Soil Color Signatures

## get data from NASIS or similar source
# f <- soilDB::fetchNASIS(rmHzErrors = TRUE)

# # filter out select series
# soils <- c('ahwahnee', 'auberry', 'musick', 'holland', 'shaver', 'chaix', 'canisrocks')
# 
# # extract these soils and normalize taxonname
# f.sub <- f[grep(paste0(soils, collapse = '|'), f$taxonname, ignore.case = TRUE), ]
# for(x in soils) {
#   f.sub$taxonname[grep(x, f.sub$taxonname, ignore.case = TRUE)] <- x
# }
# # reset levels to order specified above
# f.sub$taxonname <- factor(f.sub$taxonname, levels=soils)
# 
# # re-name for cached copy
# sierra_transect <- f.sub
# diorite <- f[grep('diorite', f$bedrckkind, ignore.case = TRUE), ]
# 
# save(sierra_transect, diorite, file='cached-pedons-agg-color-example.rda')
# 


load('cached-pedons-agg-color-example.rda')

par(mar=c(4.5,5,4.5,0))
aggregateColorPlot(aggregateColor(sierra_transect, 'taxonname'), label.cex=0.65, main='Soil Color Signatures\nAll Colors', print.n.hz = TRUE, rect.border = NA, print.label = FALSE, horizontal.borders = TRUE)

par(mar=c(4.5,5,4.5,0))
aggregateColorPlot(aggregateColor(sierra_transect, 'taxonname', k=8), label.cex=0.65, main='Soil Color Signatures\n8 Colors', print.n.hz = TRUE, rect.border = NA, print.label = FALSE, horizontal.borders = TRUE)

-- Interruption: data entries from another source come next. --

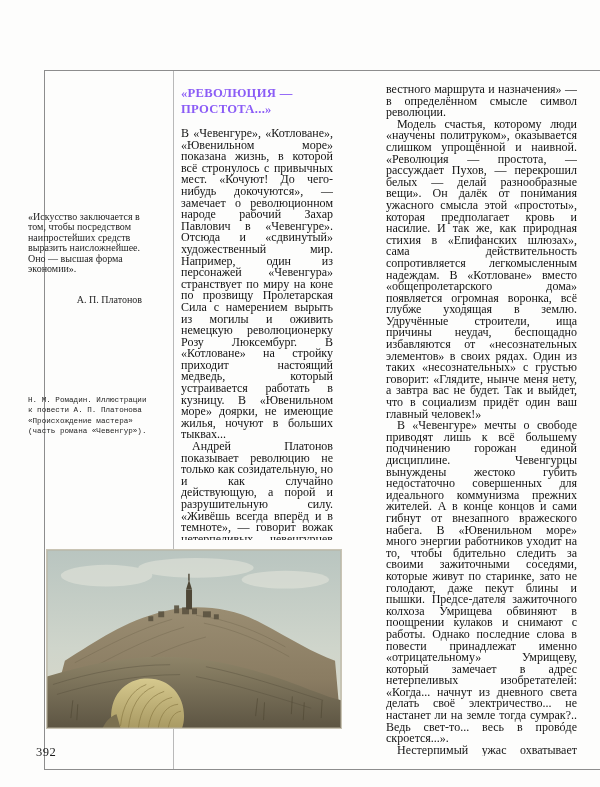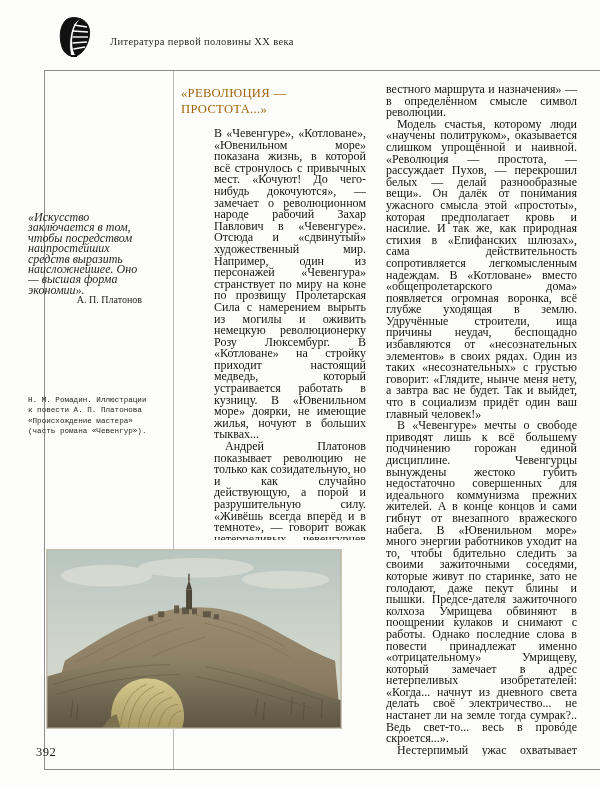"Литература первой половины XX века" div.header { html: <div> <div> <svg> <g> <path></path> <path></path> <g> <path></path> <path></path> <path></path> <path></path> <path></path> </g> <path></path> </g> </svg> </div> <div>Литература первой половины XX века</div> </div> -> none }
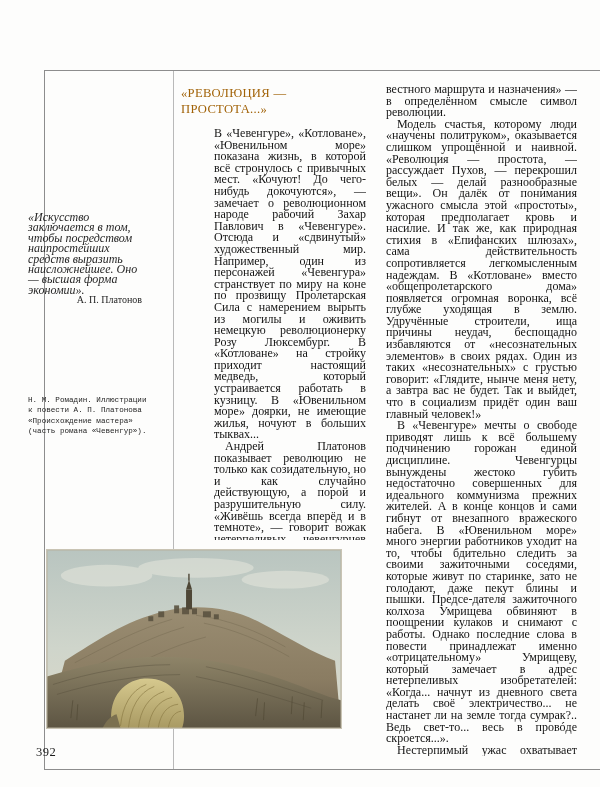"«РЕВОЛЮЦИЯ — ПРОСТОТА...»" .section-title { color: #a16207 -> #8b5cf6; font-weight: normal -> bold }
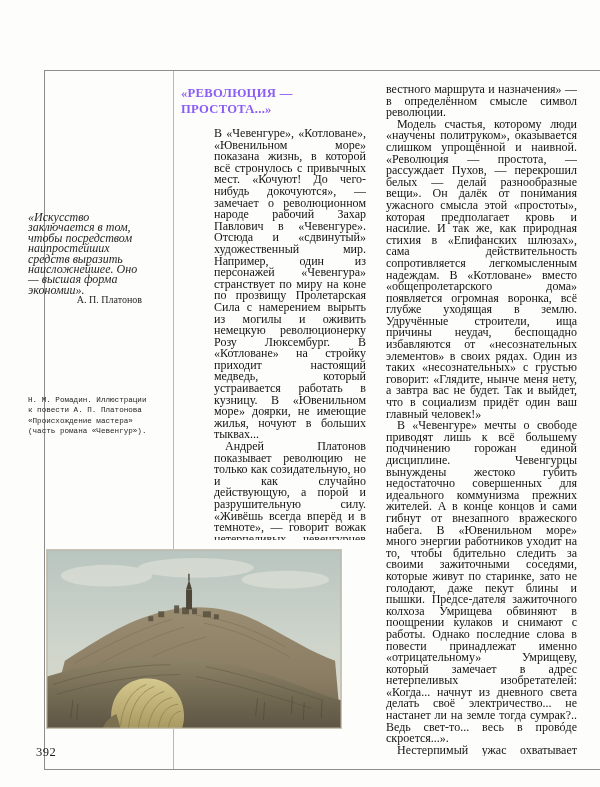"В «Чевенгуре», «Котловане», «Ювенильном" .col-left { margin-left: 33px -> none }
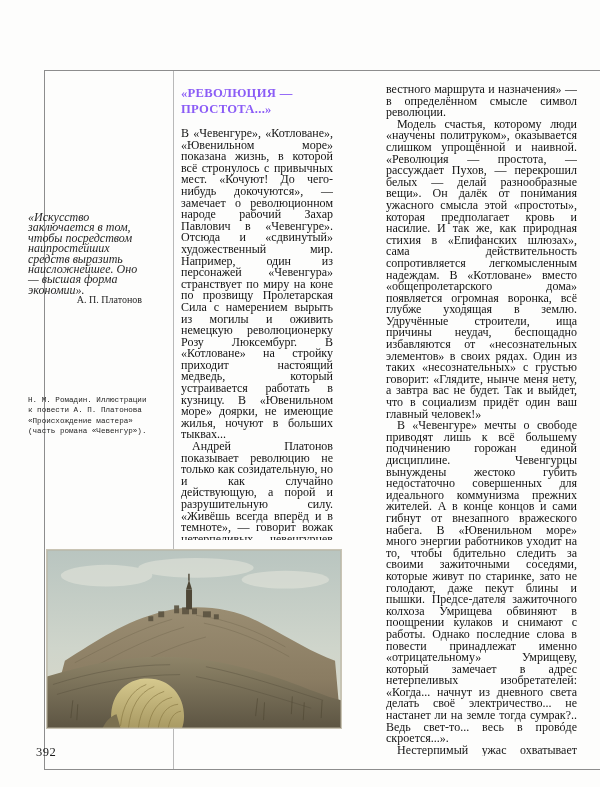"«Искусство заключается в том, чтобы" .margin-note { font-size: 12px -> 10px; font-style: italic -> none }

Many Soils Associated with Common Bedrock

# geology + depth slices

diorite <- slice(diorite, c(5, 10, 15, 25, 50, 100, 150) ~ soil_color)

# make fake label
diorite$slice <- paste0(diorite$hzdept, ' cm')
diorite$slice <- factor(diorite$slice, levels=guessGenHzLevels(diorite, 'slice')$levels)

aggregateColorPlot(aggregateColor(diorite, 'slice'), label.cex=0.65, main='Soils Formed on "Diorite"')

OSD Colors from MLRAs 13, 133A, 137, 130B, 148

will post code soon

How Does it Work?

Color “bar” proportions are calculated using a combination of horizon thickness and number of observations, normalized to sum to 1 within each group. Within each group weights are computed:

\[ w_i = \sqrt{\sum{d_i}} * n_i \]

where \(w_i\) is the weight or width of color bar \(i\), \(d_i\) is the thickness of all horizon data associated with color \(i\), and \(n\) is the number of horizons in which color \(i\) has been described. Thicker “bars” suggest more frequent and larger (total) thickness of soil material with any given color.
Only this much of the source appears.